LOTFormer: Doubly-Stochastic Linear Attention via Low-Rank Optimal Transport
Ashkan Shahbazi, Chayne Thrash, Yikun Bai, Keaton Hamm, Navid NaderiAlizadeh, Soheil Kolouri
TL;DR
LOTFormer tackles the quadratic complexity of traditional attention by framing attention as a transport problem and introducing a learnable pivot measure with $r$ support to enforce a low-rank, doubly stochastic coupling.

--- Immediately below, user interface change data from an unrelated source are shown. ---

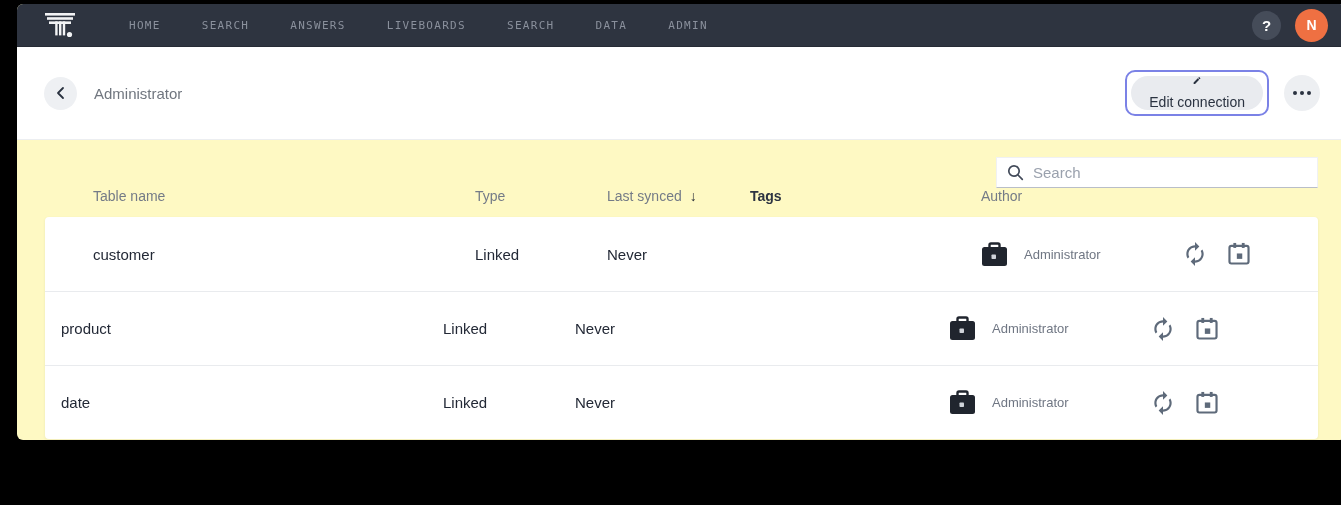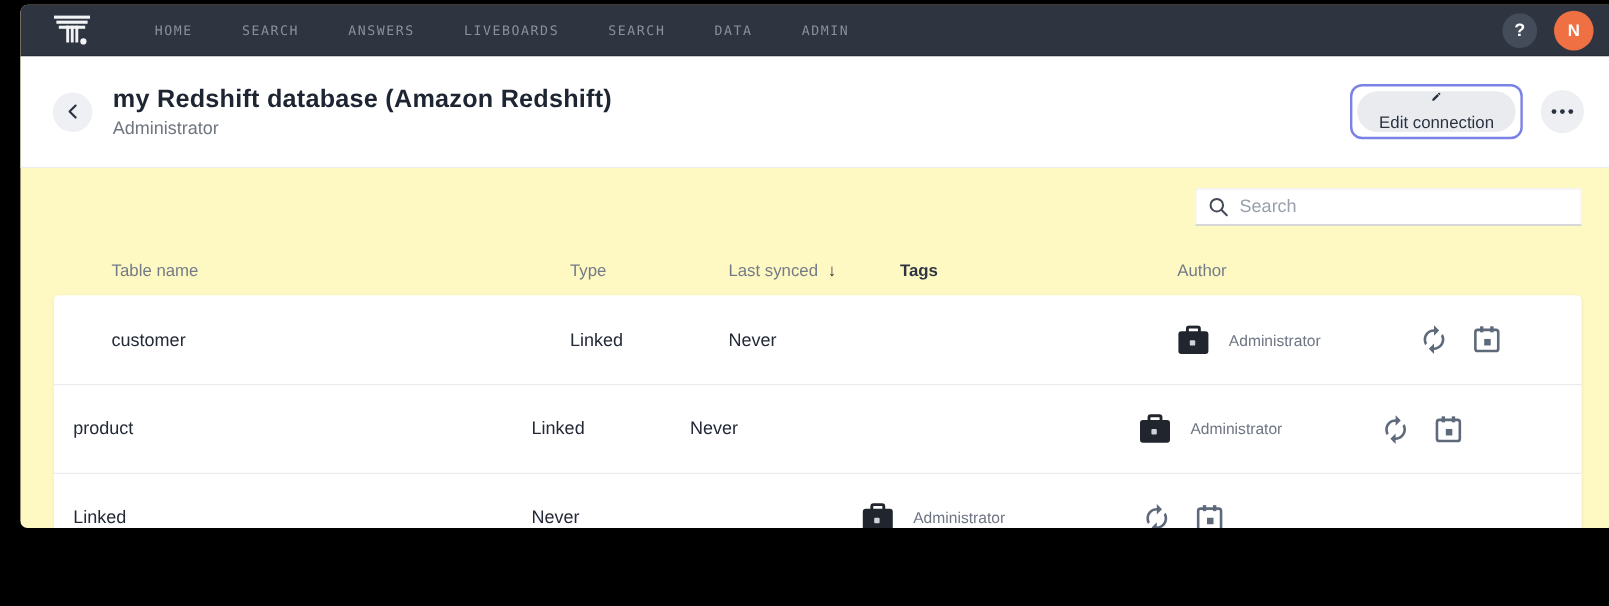--- a/index.html
+++ b/index.html
@@ -72,21 +72,21 @@
   .search-box input {
     border:none; outline:none; flex:1; font-size:15px; color:#3c4454; margin-left:9px;
     font-family:"Liberation Sans", sans-serif; background:transparent;
   }
   .search-box input::placeholder { color:#9aa1ad; }
 
   .grid {
     display:grid; grid-template-columns:382px 132px 143px 231px 199px 1fr;
     align-items:center; padding-left:48px;
   }
-  .thead { margin-top:29px; }
+  .thead { }
   .th { font-size:14px; color:#747b87; font-weight:normal; display:flex; align-items:center; gap:8px; }
   .th.dark { color:#2d3442; font-weight:bold; }
   .sort-arrow { color:#1e2532; font-size:14px; }
 
   .card {
     margin-top:13px; background:#fff; border-radius:4px;
     box-shadow:0 1px 3px rgba(30,37,50,.08);
   }
   .t-row { height:74px; cursor:pointer; }
   .t-row + .t-row { border-top:1px solid #e9ebee;padding-left:16px; }
@@ -130,21 +130,20 @@
     <div class="avatar">N</div>
   </div>
 
   <div class="page-header">
     <div class="back-btn">
       <svg width="14" height="14" viewBox="0 0 14 14">
         <polyline points="9,2 4,7 9,12" fill="none" stroke="#2a3240" stroke-width="1.8" stroke-linecap="round" stroke-linejoin="round"></polyline>
       </svg>
     </div>
     <div class="titles">
-      <div class="page-title">my Redshift database (Amazon Redshift)</div>
       <div class="page-subtitle">Administrator</div>
     </div>
     <div class="header-spacer"></div>
     <div class="edit-ring">
       <button class="edit-btn">
         <svg width="14" height="14" viewBox="0 0 24 24">
           <path fill="#2a3240" d="M3 17.25V21h3.75L17.8 9.94l-3.75-3.75L3 17.25zM20.7 7.04c.39-.39.39-1.02 0-1.41l-2.34-2.34a.996.996 0 0 0-1.41 0l-1.83 1.83 3.75 3.75 1.83-1.83z"></path>
         </svg>
         <span>Edit connection</span>
       </button>
@@ -236,20 +235,21 @@
               <rect x="3.2" y="4.5" width="17.6" height="16.3" rx="1.8" fill="none" stroke="#5e6a7a" stroke-width="2"></rect>
               <rect x="6.8" y="1.8" width="2.6" height="4.6" fill="#5e6a7a"></rect>
               <rect x="14.6" y="1.8" width="2.6" height="4.6" fill="#5e6a7a"></rect>
               <rect x="10" y="11.5" width="5" height="5" fill="#5e6a7a"></rect>
             </svg>
           </button>
         </div>
       </div>
 
       <div class="grid t-row">
+        <div class="cell">date</div>
         <div class="cell">Linked</div>
         <div class="cell">Never</div>
         <div class="cell"></div>
         <div class="cell author-cell">
           <svg width="27" height="25" viewBox="0 0 27 25">
             <rect x="8.5" y="1.5" width="10" height="6" rx="1.5" fill="none" stroke="#20252e" stroke-width="2.4"></rect>
             <rect x="1" y="5" width="25" height="19" rx="2.5" fill="#20252e"></rect>
             <rect x="10.5" y="12.5" width="4.5" height="4.5" rx="0.8" fill="#cfd3d9"></rect>
           </svg>
           <span class="author-name">Administrator</span>

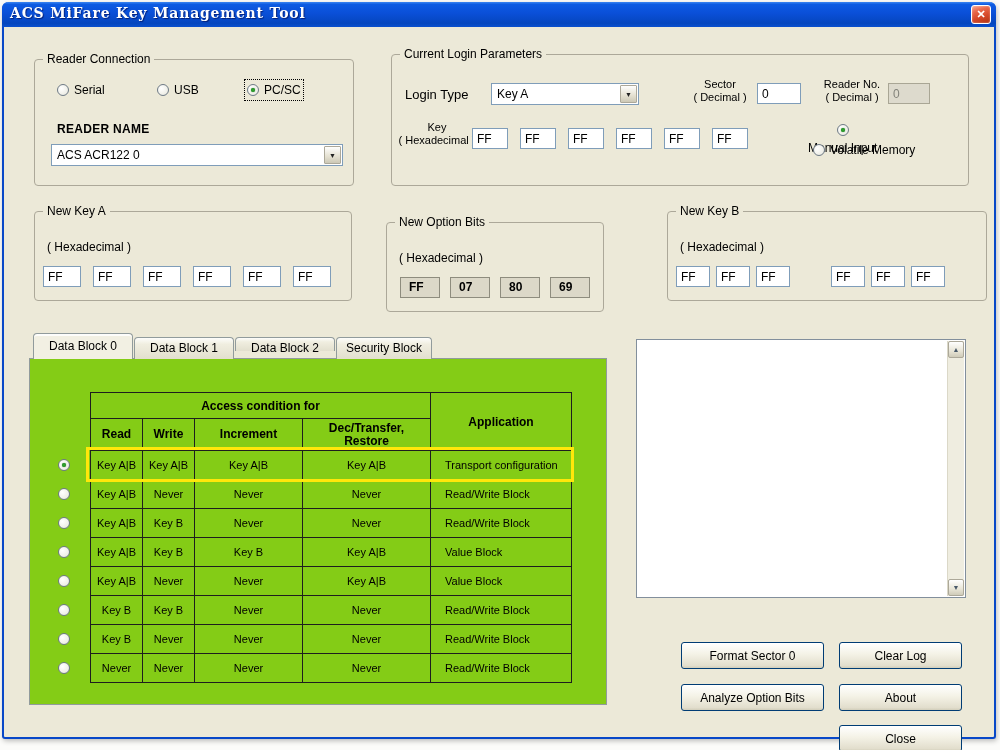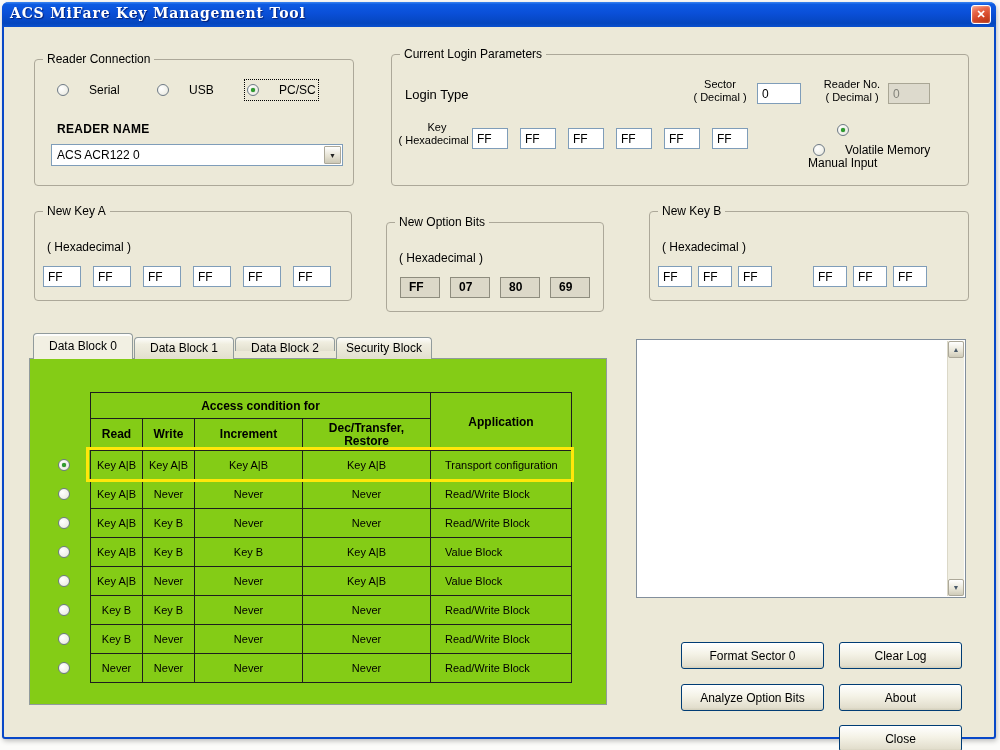--- a/index.html
+++ b/index.html
@@ -24,21 +24,21 @@
 
   .group { position:absolute; border:1px solid #ACA899; border-radius:4px; }
   .legend { position:absolute; top:-8px; left:8px; background:#ECE9D8; padding:0 4px;
             font-size:12px; line-height:14px; white-space:nowrap; }
 
   .lbl { position:absolute; font-size:12px; white-space:nowrap; }
   .lbl.big { font-size:13px; }
   .lbl.bold { font-weight:bold; letter-spacing:0.3px; }
   .lbl2 { position:absolute; font-size:11px; line-height:13px; text-align:center; }
 
-  .radio-item { position:absolute; display:flex; align-items:center; gap:20px; font-size:12px; height:16px; }
+  .radio-item { position:absolute; display:flex; align-items:center; gap:5px; font-size:12px; height:16px; }
   .radio { width:12px; height:12px; border-radius:50%; border:1px solid #6E7A86; flex:none; position:relative;
            background:radial-gradient(circle at 35% 35%, #FFFFFF 0%, #EFEFE8 65%, #D6D6CC 100%); }
   .radio.checked::after { content:''; position:absolute; left:3px; top:3px; width:4px; height:4px;
                           border-radius:50%; background:#2E9E2E; box-shadow:0 0 1px #156315; }
   .focus-box { outline:1px dotted #000; outline-offset:2px; }
 
   .tf { position:absolute; height:21px; border:1px solid #7F9DB9; background:#fff;
         font-family:"Liberation Sans",sans-serif; font-size:12px; padding:1px 4px; }
   .tf.dis { background:#DDDACD; color:#82827A; border-color:#A9A695; }
   .ob { position:absolute; height:21px; width:40px; background:#DCD8C8; border:1px solid #8E8C7E;
@@ -117,20 +117,26 @@
       <span class="combo-val">ACS ACR122 0</span>
       <span class="combo-btn">
           <span>▼</span>
         </span>
     </div>
   </div>
 
   <div class="group" style="left:387px; top:52px; width:578px; height:132px;">
     <span class="legend">Current Login Parameters</span>
     <span class="lbl big" style="left:13px; top:32px;">Login Type</span>
+    <div class="combo" style="left:99px; top:28px; width:148px;">
+      <span class="combo-val">Key A</span>
+      <span class="combo-btn">
+          <span>▼</span>
+        </span>
+    </div>
     <div class="lbl2" style="left:293px; top:23px; width:70px;">
       <span>Sector</span><br>
       <span>( Decimal )</span>
     </div>
     <input class="tf" style="left: 365px; top: 28px; width: 44px;" value="0">
     <div class="lbl2" style="left:426px; top:23px; width:68px;">
       <span>Reader No.</span><br>
       <span>( Decimal )</span>
     </div>
     <input class="tf dis" style="left: 496px; top: 28px; width: 42px;" value="0">
@@ -167,21 +173,21 @@
 
   <div class="group" style="left:382px; top:209px; width:218px; height:90px;margin-top:11px;">
     <span class="legend">New Option Bits</span>
     <span class="lbl" style="left:12px; top:28px;">( Hexadecimal )</span>
     <span class="ob" style="left:13px;  top:54px;">FF</span>
     <span class="ob" style="left:63px;  top:54px;">07</span>
     <span class="ob" style="left:113px; top:54px;">80</span>
     <span class="ob" style="left:163px; top:54px;">69</span>
   </div>
 
-  <div class="group" style="left:645px; top:209px; width:320px; height:90px;">
+  <div class="group" style="left:663px; top:209px; width:320px; height:90px;">
     <span class="legend">New Key B</span>
     <span class="lbl" style="left:12px; top:28px;">( Hexadecimal )</span>
     <input class="tf" style="left: 8px; top: 54px; width: 34px;" value="FF">
     <input class="tf" style="left: 48px; top: 54px; width: 34px;" value="FF">
     <input class="tf" style="left: 88px; top: 54px; width: 34px;" value="FF">
     <input class="tf" style="left: 163px; top: 54px; width: 34px;" value="FF">
     <input class="tf" style="left: 203px; top: 54px; width: 34px;" value="FF">
     <input class="tf" style="left: 243px; top: 54px; width: 34px;" value="FF">
   </div>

By solving two entropic OT problems (queries to pivot and pivot to keys) and composing them into a glued coupling, it achieves $O(n d_k r)$ time without forming the full $n imes n$ attention matrix, while remaining end-to-end trainable. Empirically, LOTFormer delivers competitive or superior results on ImageNet 1K across multiple backbones, matches or surpasses state-of-the-art linear and DS baselines on Long Range Arena, and can be plugged into pretrained checkpoints for text benchmarks with modest tuning. This approach offers a practical path to robust, scalable attention that improves information flow and interpretability through a structured, pivot-mediated transport view.
Abstract
Transformers have proven highly effective across modalities, but standard softmax attention scales quadratically with sequence length, limiting long context modeling. Linear attention mitigates this by approximating attention with kernel feature maps, yet most attention mechanisms remain row normalized and can over concentrate mass on a few tokens, harming robustness and information flow. Doubly stochastic attention counteracts this by balancing token participation across both rows and columns, but existing approaches often add significant overhead. We propose LOTFormer, a linear time doubly stochastic attention mechanism derived from an optimal transport view of attention as a coupling between query and key measures. LOTFormer enforces a low rank transport plan by conditioning on a learnable pivot measure with small support. We solve two entropic transport problems, queries to pivot and pivot to keys, and compose them into a conditional coupling that is provably doubly stochastic, has rank at most $r \ll n$, and applies to values in $O(nr)$ time without forming the full $n \times n$ matrix. The pivot locations and masses are learned end-to-end. Across vision and text benchmarks, LOTFormer delivers strong accuracy efficiency tradeoffs when plugged into standard backbones including Swin, DeiT, and BERT.